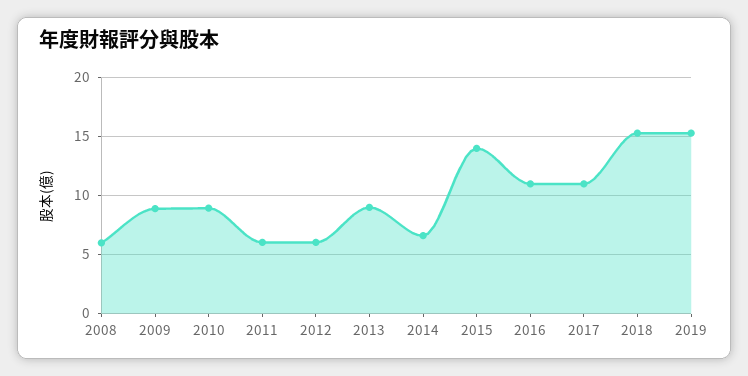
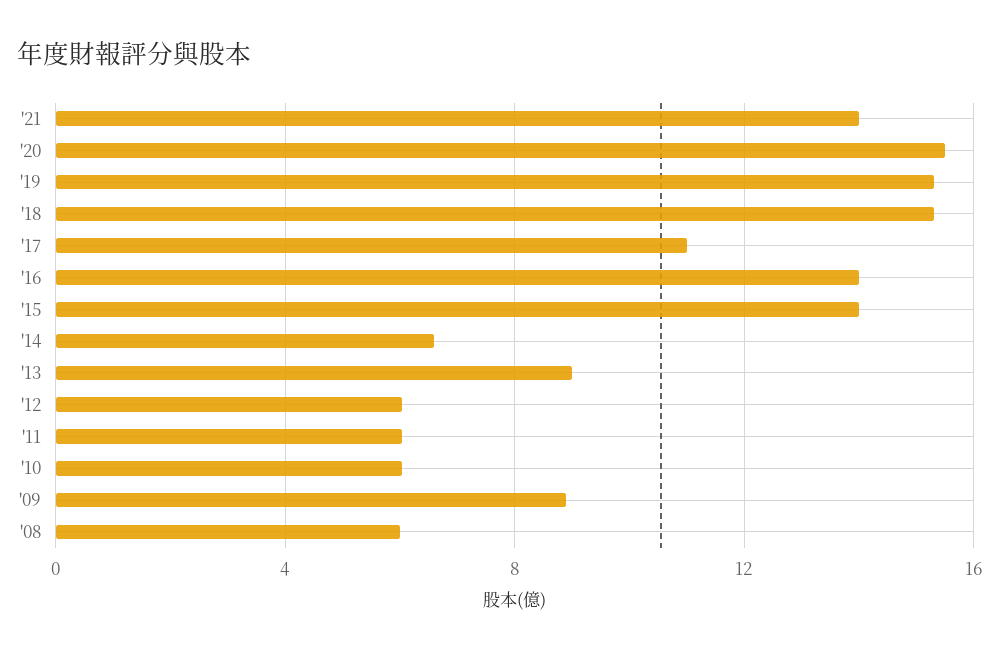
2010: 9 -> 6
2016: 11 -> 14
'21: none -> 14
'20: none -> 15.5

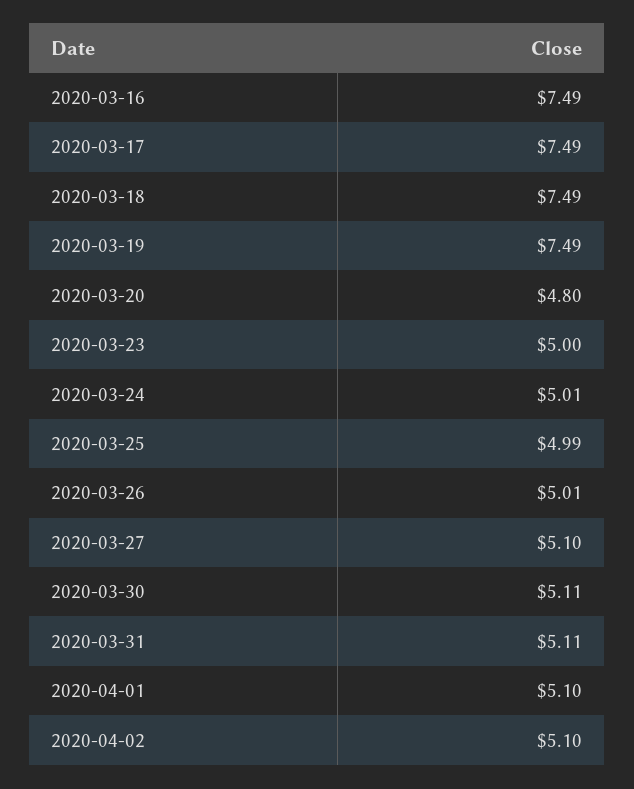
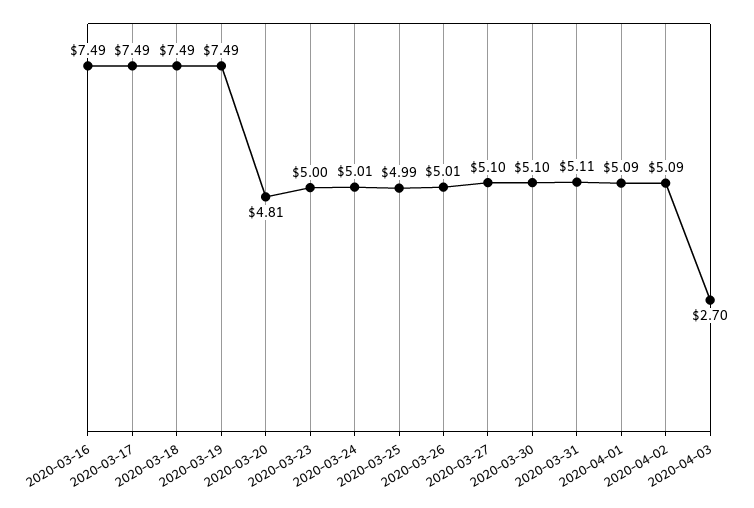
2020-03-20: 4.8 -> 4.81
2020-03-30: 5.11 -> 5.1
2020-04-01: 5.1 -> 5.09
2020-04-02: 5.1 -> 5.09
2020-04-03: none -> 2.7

--*--

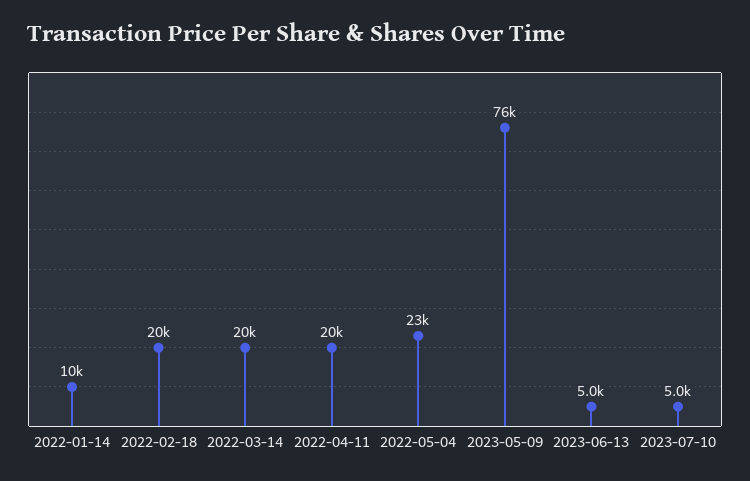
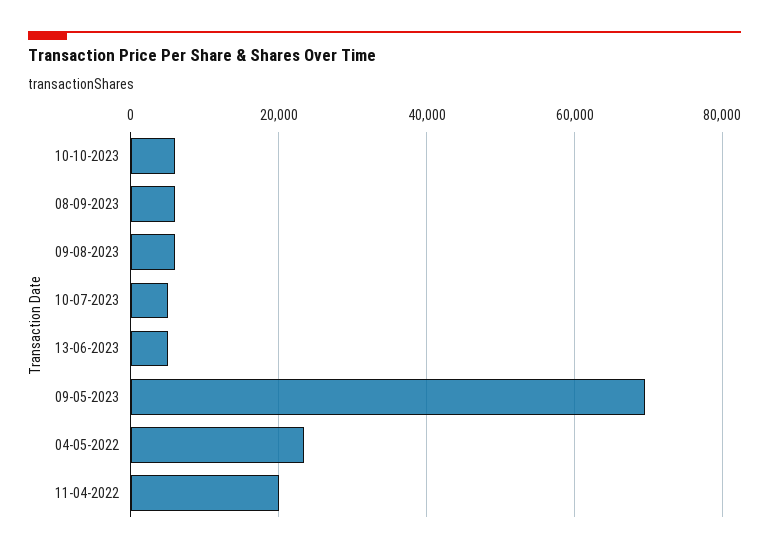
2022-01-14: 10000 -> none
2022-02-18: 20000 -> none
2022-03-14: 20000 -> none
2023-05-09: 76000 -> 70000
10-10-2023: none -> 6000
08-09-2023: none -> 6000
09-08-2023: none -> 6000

--*--

> Exercise requirements
In how many lines of the records does the word "none" appear? Give the number alone.

> Answer to this exercise
9